=== Data provided ===
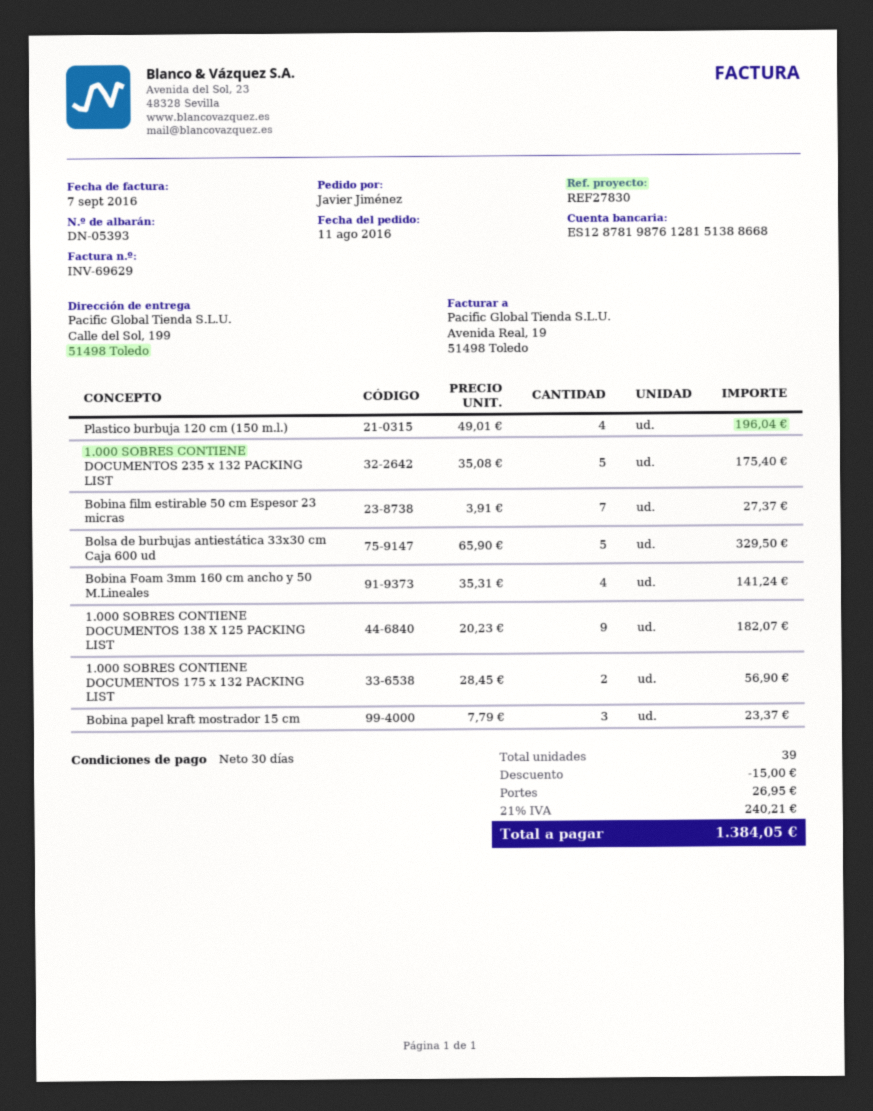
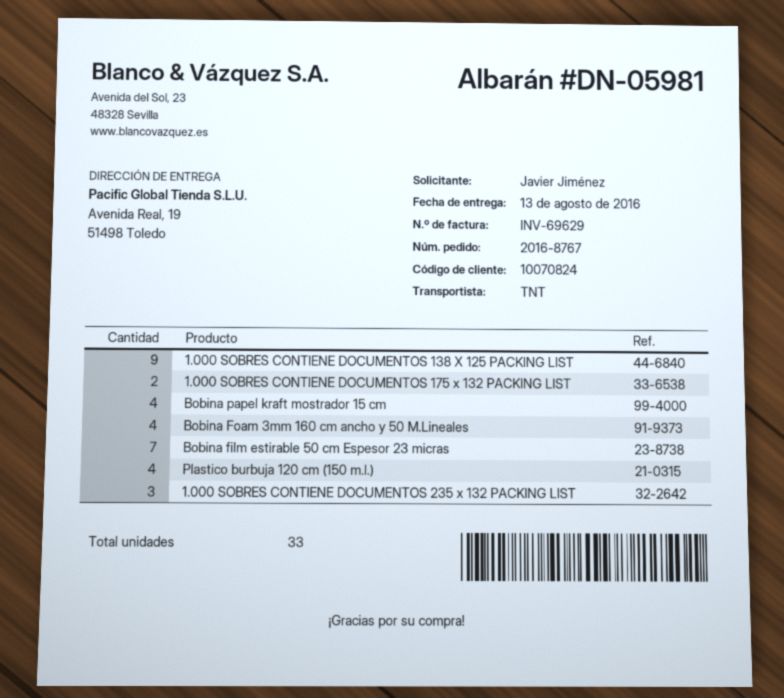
delivery note number: DN-05393 -> DN-05981
ship to: Calle del Sol, 199, 51498 Toledo -> Avenida Real, 19, 51498 Toledo
1.000 SOBRES CONTIENE DOCUMENTOS 235 x 132 PACKING LIST: 5 -> 3
Bolsa de burbujas antiestática 33x30 cm Caja 600 ud: 5 -> none
Bobina papel kraft mostrador 15 cm: 3 -> 4
total quantity: 39 -> 33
===
How to complete this task:
Transcribe the listing exactly; skip the pictures.

Output:
delivery note number: DN-05393 -> DN-05981
ship to: Calle del Sol, 199, 51498 Toledo -> Avenida Real, 19, 51498 Toledo
1.000 SOBRES CONTIENE DOCUMENTOS 235 x 132 PACKING LIST: 5 -> 3
Bolsa de burbujas antiestática 33x30 cm Caja 600 ud: 5 -> none
Bobina papel kraft mostrador 15 cm: 3 -> 4
total quantity: 39 -> 33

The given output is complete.